Note on GlobalPartitionCount: This metric comes from the kafka.controller:type=KafkaController,name=GlobalPartitionCount MBean, which only exists on controller nodes. For Jolokia, kcp queries all broker endpoints and uses the first successful response. For Prometheus, the JMX Exporter must be scraping the controller pods/brokers for this metric to be available. With the default JMX Exporter configuration, the metric is exposed as kafka_controller_kafkacontroller_value{name="GlobalPartitionCount"}. If GlobalPartitionCount is not found, kcp will log an info message and the metric will be omitted from results — all other metrics will still be collected.

Ensure your Prometheus instance is scraping the Kafka controller nodes (not just broker nodes). In Kubernetes with KRaft mode, controllers may run as separate pods (e.g. kafka-kraftcontroller-*) that require their own PodMonitor or ServiceMonitor.

These metric names (kafka_server_brokertopicmetrics_*, kafka_server_replicamanager_*, etc.) are the defaults produced by the Prometheus JMX Exporter with a standard Kafka configuration. If your exporter uses custom relabelling rules that rename these metrics, the queries will return empty results.

Filtering by cluster (Prometheus)

When a single Prometheus instance scrapes multiple Kafka clusters, use filter.labels in apache-kafka-credentials.yaml to scope queries to a specific cluster.
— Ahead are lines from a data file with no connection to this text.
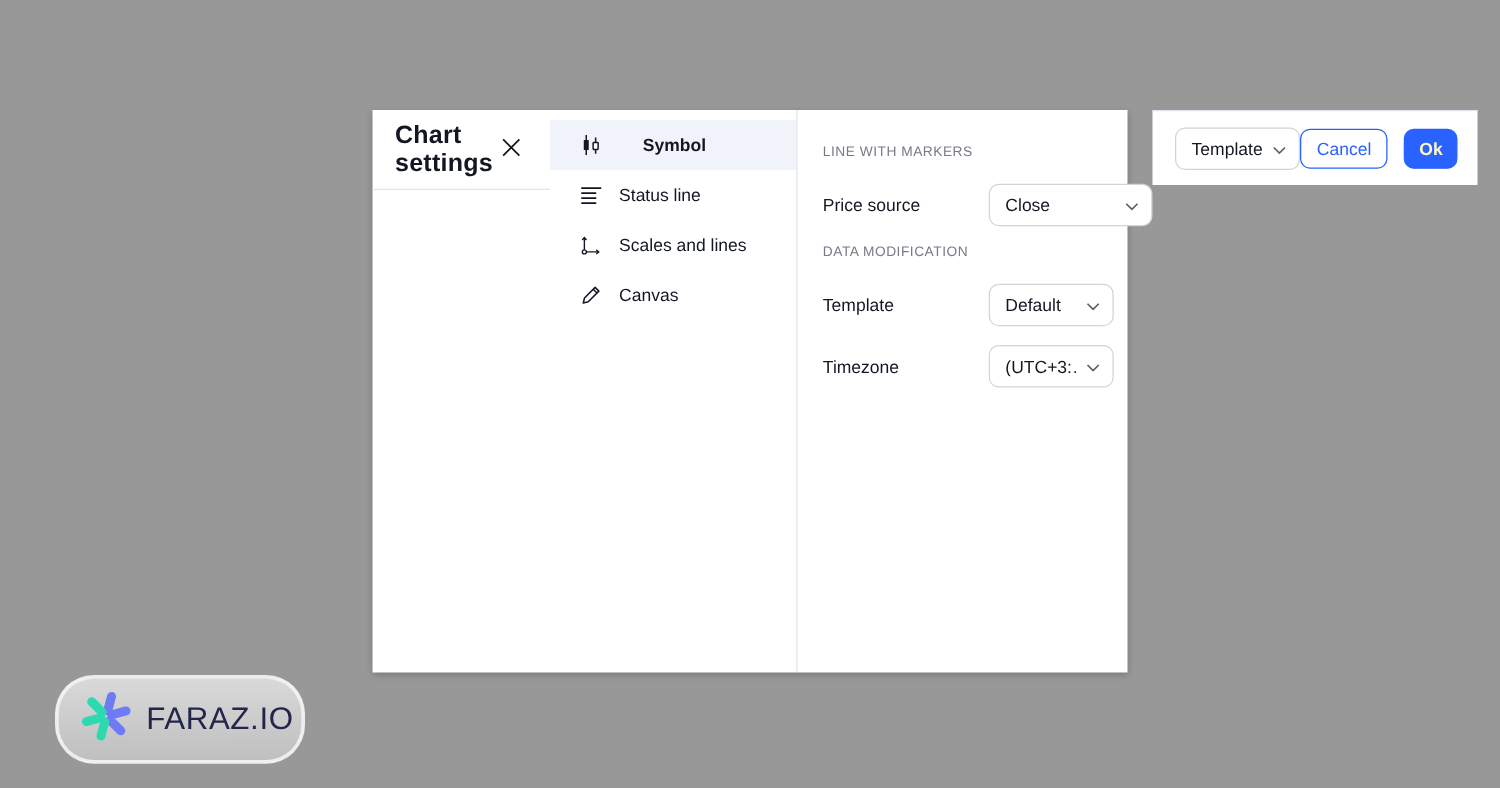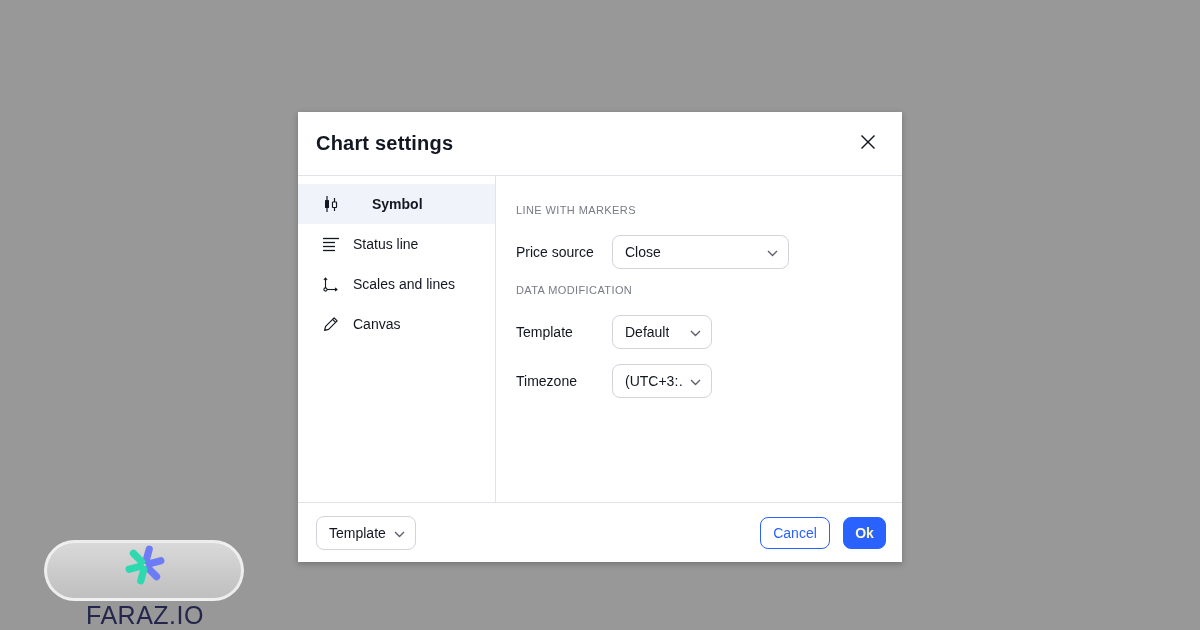--- a/index.html
+++ b/index.html
@@ -20,8 +20,7 @@
     background: #ffffff;
     box-shadow: 0 2px 6px rgba(0,0,0,.25);
     display: flex;
-    flex-direction: column;
-    margin-top: 24px;
+    flex-direction: row;
   }
   .dialog-header {
     height: 64px;

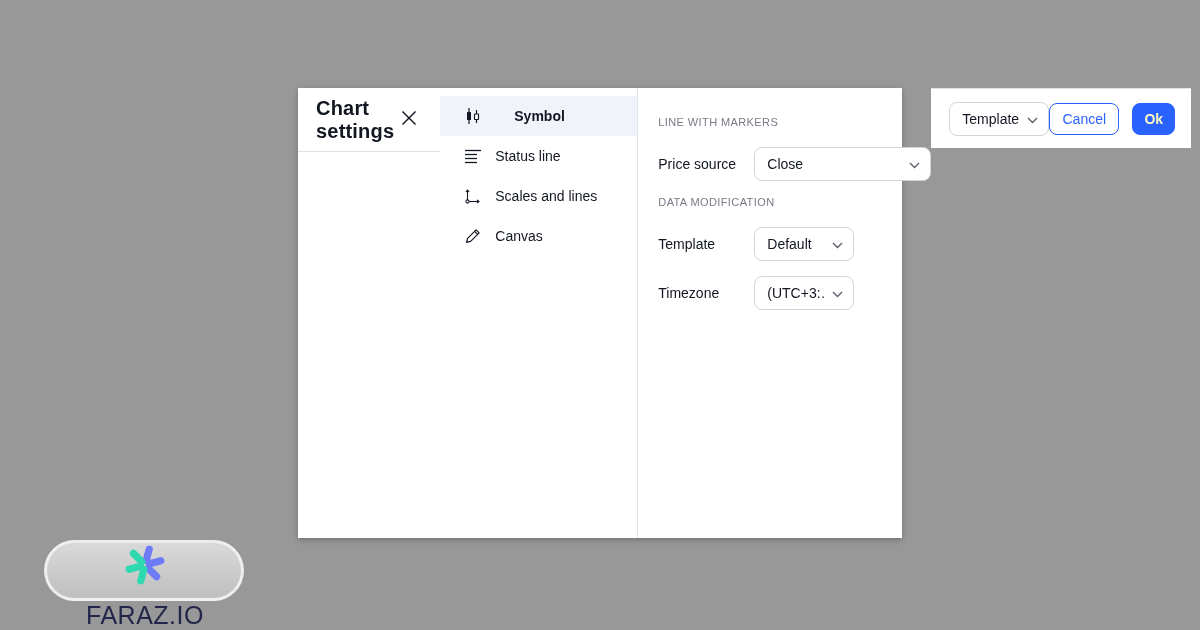--- a/index.html
+++ b/index.html
@@ -65,7 +65,7 @@
     letter-spacing: .4px;
     margin-bottom: 19px;
   }
-  .form-row { display: flex; align-items: center; margin-bottom: 15px; }
+  .form-row { display: flex; align-items: center; margin-bottom: 15px; gap: 37px; }
   .row-label { width: 96px; flex: 0 0 96px; font-size: 14px; }
   .select-box {
     height: 34px;

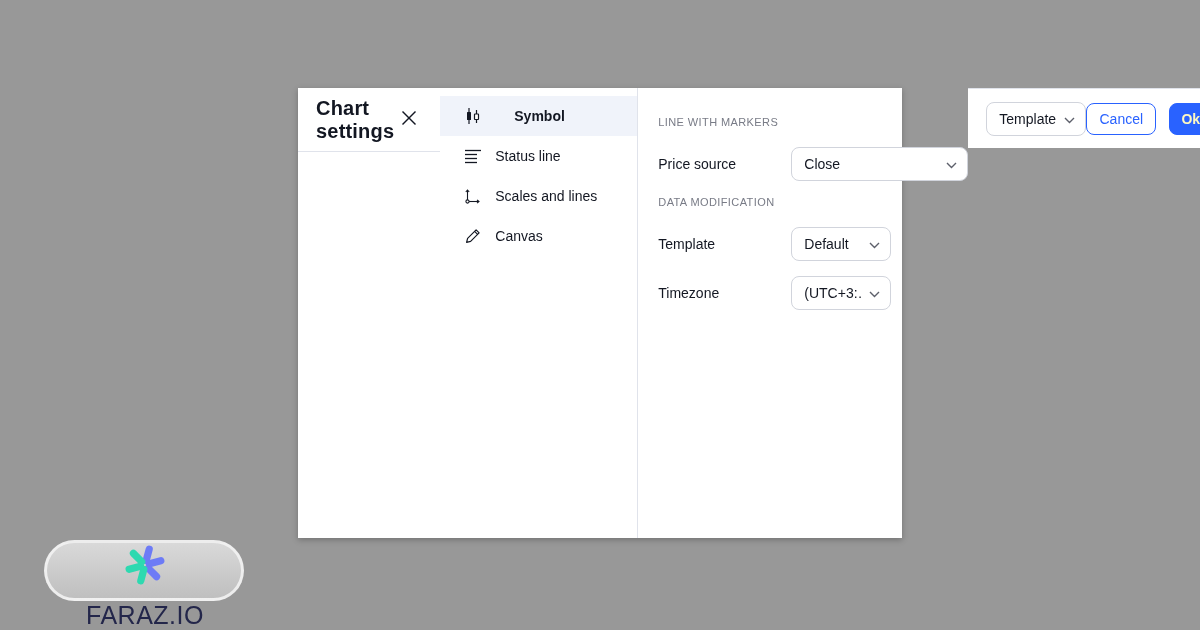--- a/index.html
+++ b/index.html
@@ -79,7 +79,7 @@
     gap: 6px;
   }
   .select-value { white-space: nowrap; overflow: hidden; }
-  .w150 { width: 177px; }
+  .w150 { width: 131px; }
   .w100 { width: 100px; }
   .gap-after-section { margin-bottom: 32px; }
 

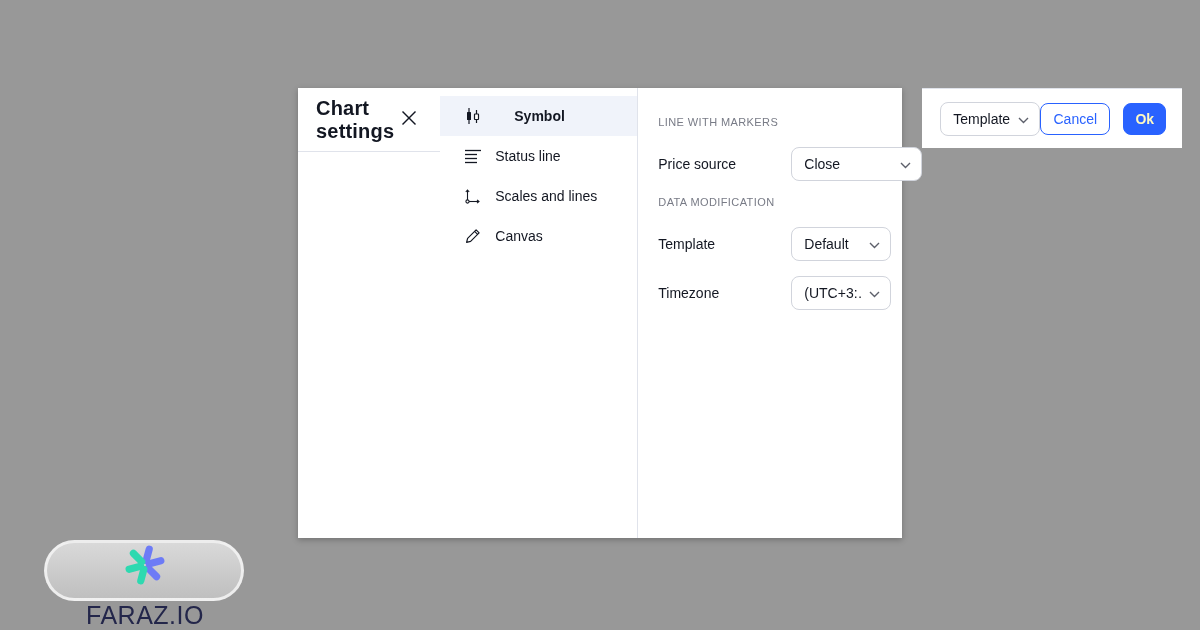--- a/index.html
+++ b/index.html
@@ -136,14 +136,13 @@
   .watermark {
     position: absolute;
     left: 44px; top: 540px;
-    width: 200px; height: 61px;
+    width: 200px; height: 71px;
     border-radius: 31px;
     background: linear-gradient(180deg, #d9d9d9, #bfbfbf);
     border: 3px solid rgba(245,245,245,.85);
     display: flex; align-items: center;
     padding: 0 14px 0 16px;
     gap: 10px;
-    flex-direction: column;
   }
   .watermark-text {
     font-size: 25px;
See the prometheus field reference for details.

Worked examples

# Live polling for 5 minutes, 10s interval (default)
kcp scan clusters --source-type apache-kafka --state-file kcp-state.json \
  --credentials-file apache-kafka-credentials.yaml \
  --metrics jolokia --metrics-duration 5m

# Historical pull from Prometheus, last 30 days
kcp scan clusters --source-type apache-kafka --state-file kcp-state.json \
  --credentials-file apache-kafka-credentials.yaml \
  --metrics prometheus --metrics-range 30d

After either run, inspect the result with kcp ui or generate a metrics report with kcp report metrics.